The Supreme Court ruled on Tuesday that a Montana program that excluded religious schools from a student aid initiative violates religious freedoms protected under the U.S. Constitution.
The 5-4 majority decision, which fell along ideological lines, said that by making state-backed private school scholarships off-limits to parochial schools, the program ran afoul of First Amendment protections for the free exercise of religion, which prohibits the government from treating religious and secular groups differently.
“A state need not subsidize private education,” Chief Justice John Roberts wrote for the majority. “But once a state decides to do so, it cannot disqualify some private schools solely because they are religious.”
The court’s four more liberal justices dissented.
At the center of the dispute is a 2015 tax credit program the Montana legislature passed to promote school choice. Under the plan, taxpayers could receive a dollar-for-dollar tax credit by donating up to $150 to organizations that used the donations to award student scholarships to private schools.
But the program clashed with the so-called no aid provision of Montana’s state Constitution. That clause makes it illegal for government entities to give “any direct or indirect appropriation or payment from any public fund or monies” to religious organizations.
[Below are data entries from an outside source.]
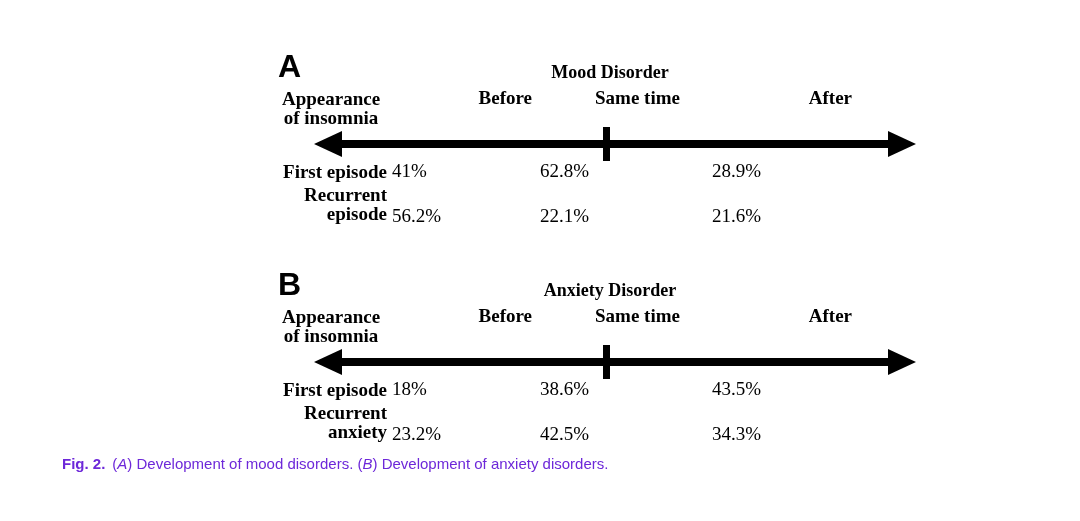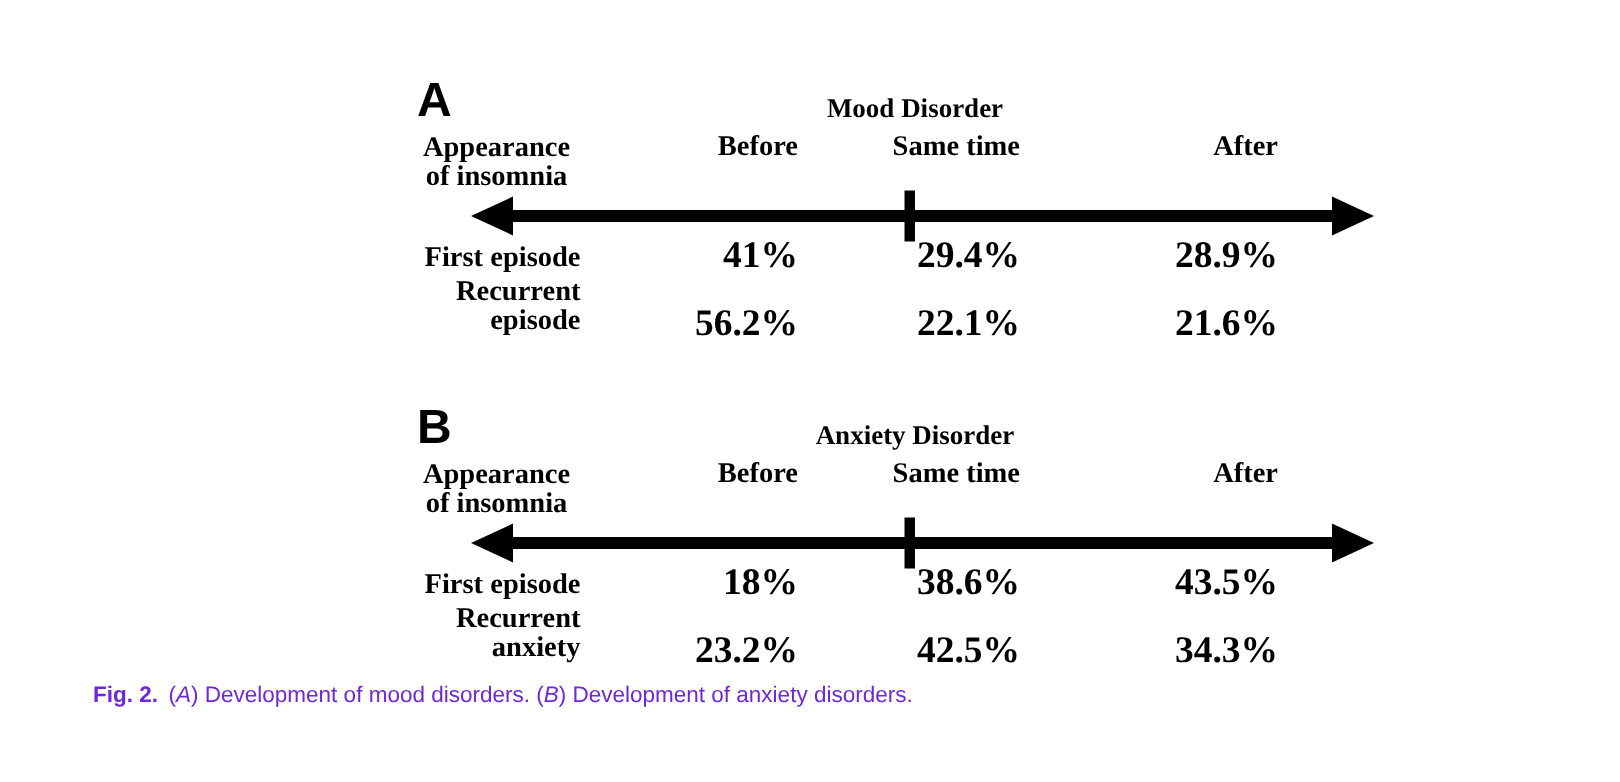--- a/index.html
+++ b/index.html
@@ -27,22 +27,22 @@
   }
   .col-0{left:392px;} .col-1{left:540px;} .col-2{left:712px;}
   .arrow-svg{position:absolute;left:312px;top:126px;}
   .data-row-label{
     position:absolute;left:275px;width:112px;text-align:right;
     font-weight:700;font-size:19px;line-height:19px;
   }
   .row1-label{top:162px;text-align:right;}
   .row2-label{top:185px;}
   .cell{
-    position:absolute;width:140px;text-align:right;
-    font-weight:700;font-size:25px;line-height:20px;
+    position:absolute;width:140px;text-align:left;
+    font-weight:400;font-size:19px;line-height:20px;
   }
   .row1-cell{top:161px;}
   .row2-cell{top:206px;}
   .caption{
     position:absolute;left:62px;top:451px;width:960px;
     font-family:"Liberation Sans","DejaVu Sans",sans-serif;
     font-size:15px;line-height:26px;color:#6d28d9;
   }
   .caption .fig-label{font-weight:700;margin-right:7px;}
   .caption i{font-style:italic;}
@@ -67,21 +67,21 @@
 
     <svg class="arrow-svg" width="606" height="36" viewBox="0 0 606 36">
       <rect x="18" y="14" width="570" height="8" fill="#000"></rect>
       <polygon points="2,18 30,5 30,31" fill="#000"></polygon>
       <polygon points="604,18 576,5 576,31" fill="#000"></polygon>
       <rect x="291" y="1" width="7" height="34" fill="#000"></rect>
     </svg>
 
     <div class="data-row-label row1-label">First episode</div>
     <div class="cell col-0 row1-cell">41%</div>
-    <div class="cell col-1 row1-cell">29.4%</div>
+    <div class="cell col-1 row1-cell">62.8%</div>
     <div class="cell col-2 row1-cell">28.9%</div>
 
     <div class="data-row-label row2-label">
       <div>Recurrent</div>
       <div>episode</div>
     </div>
     <div class="cell col-0 row2-cell">56.2%</div>
     <div class="cell col-1 row2-cell">22.1%</div>
     <div class="cell col-2 row2-cell">21.6%</div>
   </div>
In 2018, the Montana Supreme Court ruled 5-2 that the tax credit scheme violated the no-aid provision and struck down the entire scholarship program. This prompted several Montana parents of Christian school students to appeal to the U.S. Supreme Court, arguing that the ruling violated the First Amendment’s free exercise clause.
In their majority decision Tuesday, the justices reversed the Montana Supreme Court ruling, finding its application of the state’s no-aid provision unconstitutional.
Katherine Franke, a law professor at Columbia University, said the decision reflected an interpretative approach that has been advanced by religious conservatives over the past two decades.
“This position seeks to frame a state's efforts to maintain a wall of separation between public and religious entities as a form of discrimination against religious entities,” said Franke, who serves as faculty director of Columbia University’s Law, Rights, and Religion Project.
Two of the court’s more conservative justices -- Clarence Thomas and Neil Gorsuch -- would have gone even further to advance religious rights at the state level.
In a concurring opinion, Thomas argued that the court’s current treatment of the First Amendment’s Establishment Clause, which functions as a sort of counterweight to the free exercise clause, unduly interferes with states’ ability to support religious activities.
“So long as this hostility remains, fostered by our distorted understanding of the Establishment Clause, free exercise rights will continue to suffer,” Thomas, joined by Gorsuch, wrote.
In a fiery dissent, Justice Sonia Sotomayor accused the majority of using Montana’s defunct scholarship program to supply an overly broad reading of the free exercise clause.